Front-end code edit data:
- Opening Delimiter -
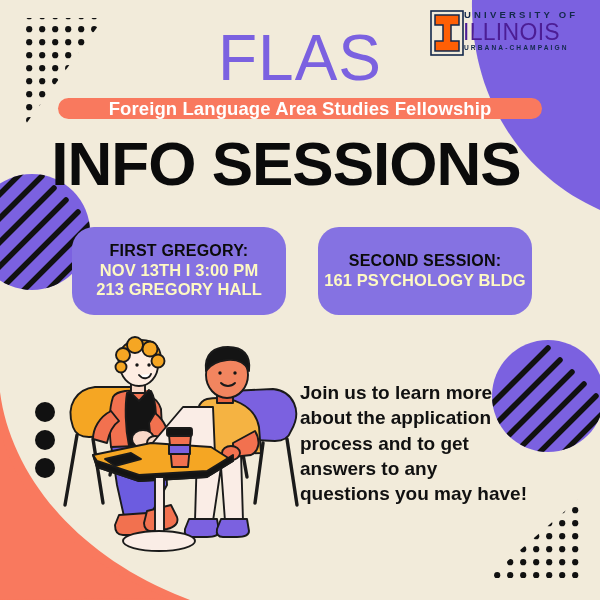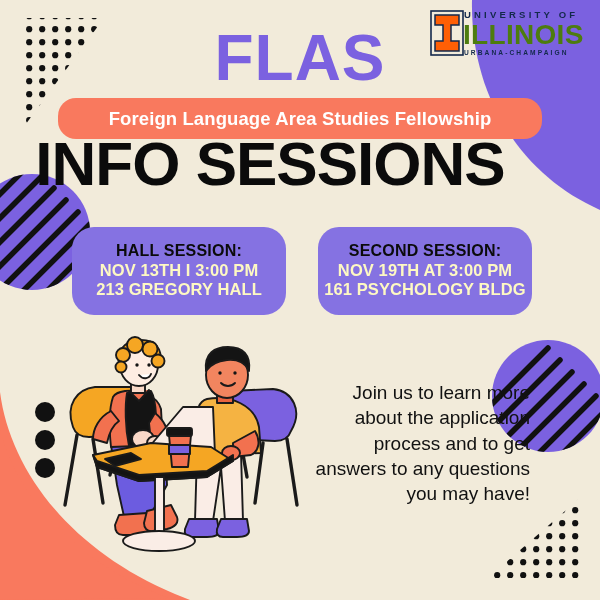"FLAS" #flas { font-weight: bold -> normal }
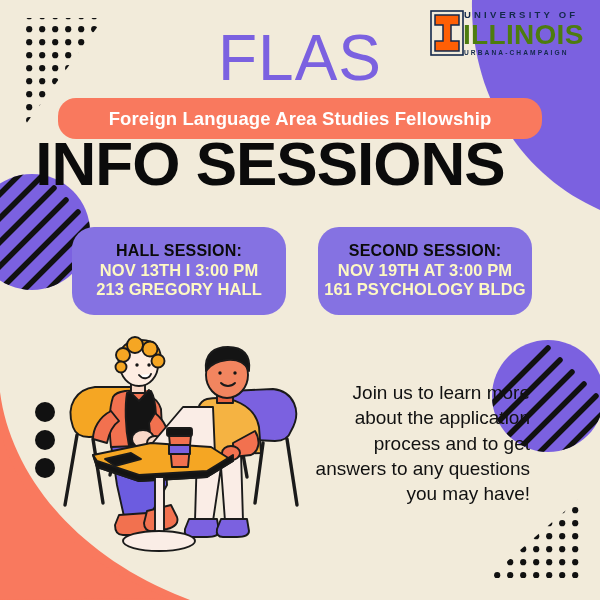"ILLINOIS" .logo-l2 { color: #4d7c0f -> #4c1d95; font-size: 28px -> 23px; font-weight: bold -> normal }
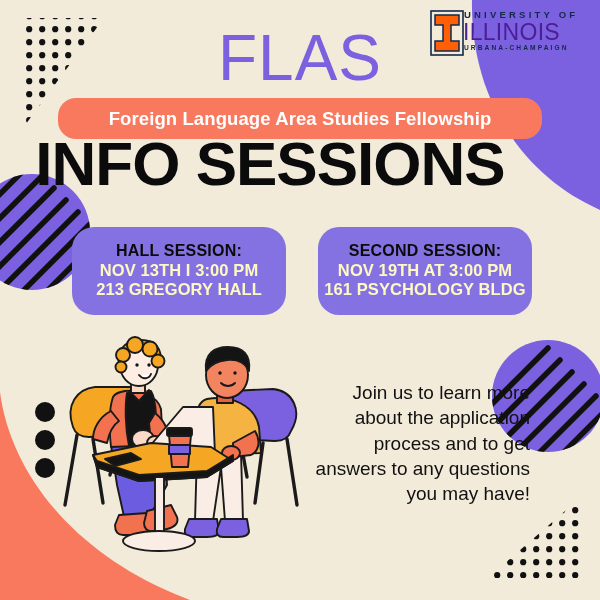"Foreign Language Area Studies Fellowship" #subtitle-pill { height: 41px -> 21px }
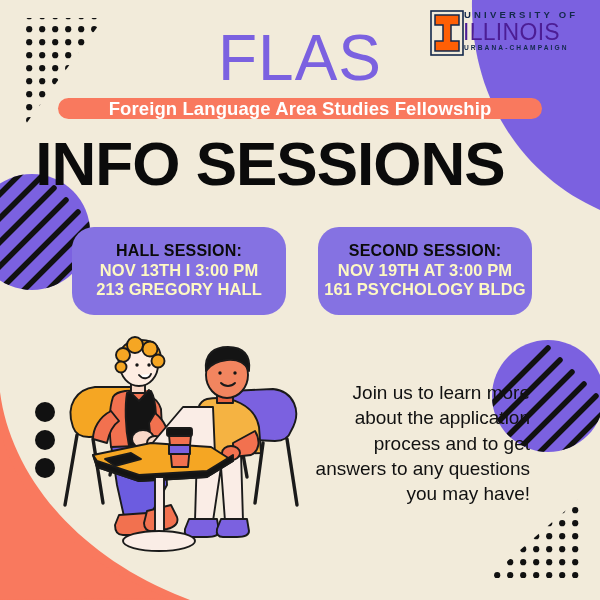"INFO SESSIONS" #info-sessions { left: 0 -> 16px }
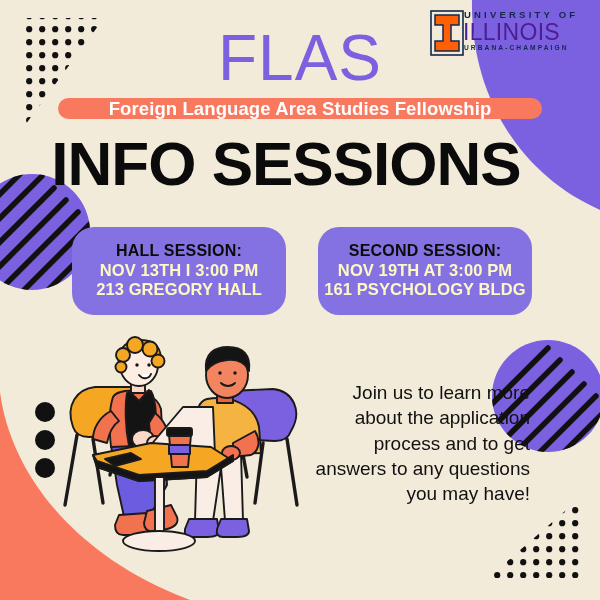"HALL SESSION:" div.session-head { text: HALL SESSION -> FIRST GREGORY }
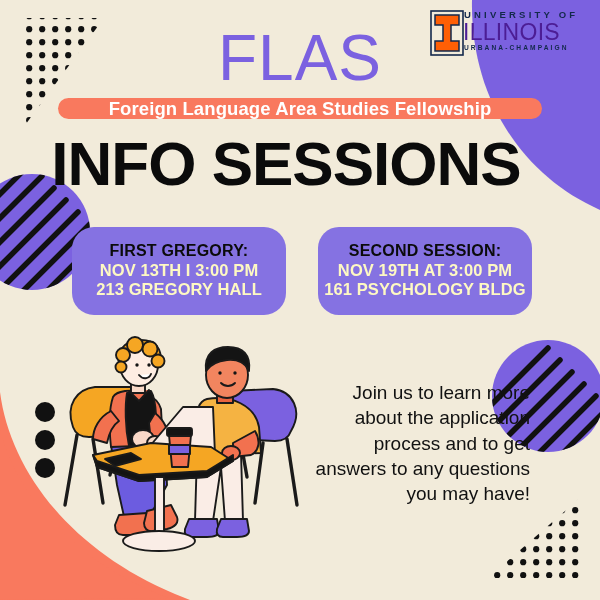"NOV 19TH AT 3:00 PM" div.session-line { html: <div>NOV 19TH AT 3:00 PM</div> -> none }
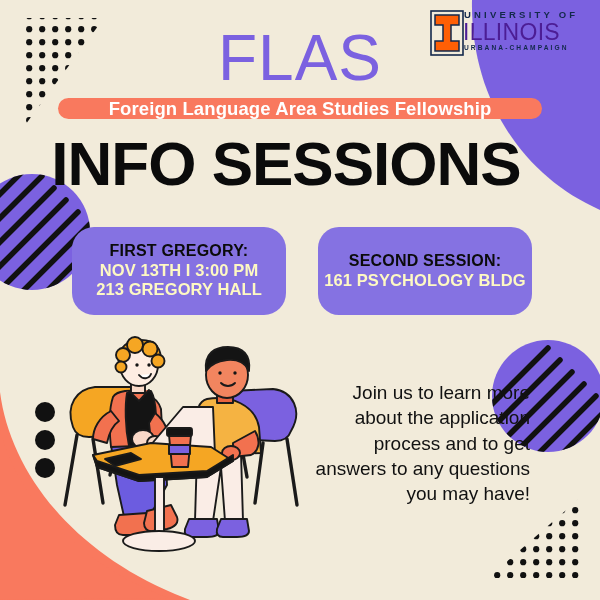"Join us to learn more" #body-copy { font-weight: normal -> bold; text-align: right -> left }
- Closing Delimiter -
== ABOUT THIS TASK ==
Return the entries above exactly and in full; do not include images.

== RESULT FOR THIS EXERCISE ==
"FLAS" #flas { font-weight: bold -> normal }
"ILLINOIS" .logo-l2 { color: #4d7c0f -> #4c1d95; font-size: 28px -> 23px; font-weight: bold -> normal }
"Foreign Language Area Studies Fellowship" #subtitle-pill { height: 41px -> 21px }
"INFO SESSIONS" #info-sessions { left: 0 -> 16px }
"HALL SESSION:" div.session-head { text: HALL SESSION -> FIRST GREGORY }
"NOV 19TH AT 3:00 PM" div.session-line { html: <div>NOV 19TH AT 3:00 PM</div> -> none }
"Join us to learn more" #body-copy { font-weight: normal -> bold; text-align: right -> left }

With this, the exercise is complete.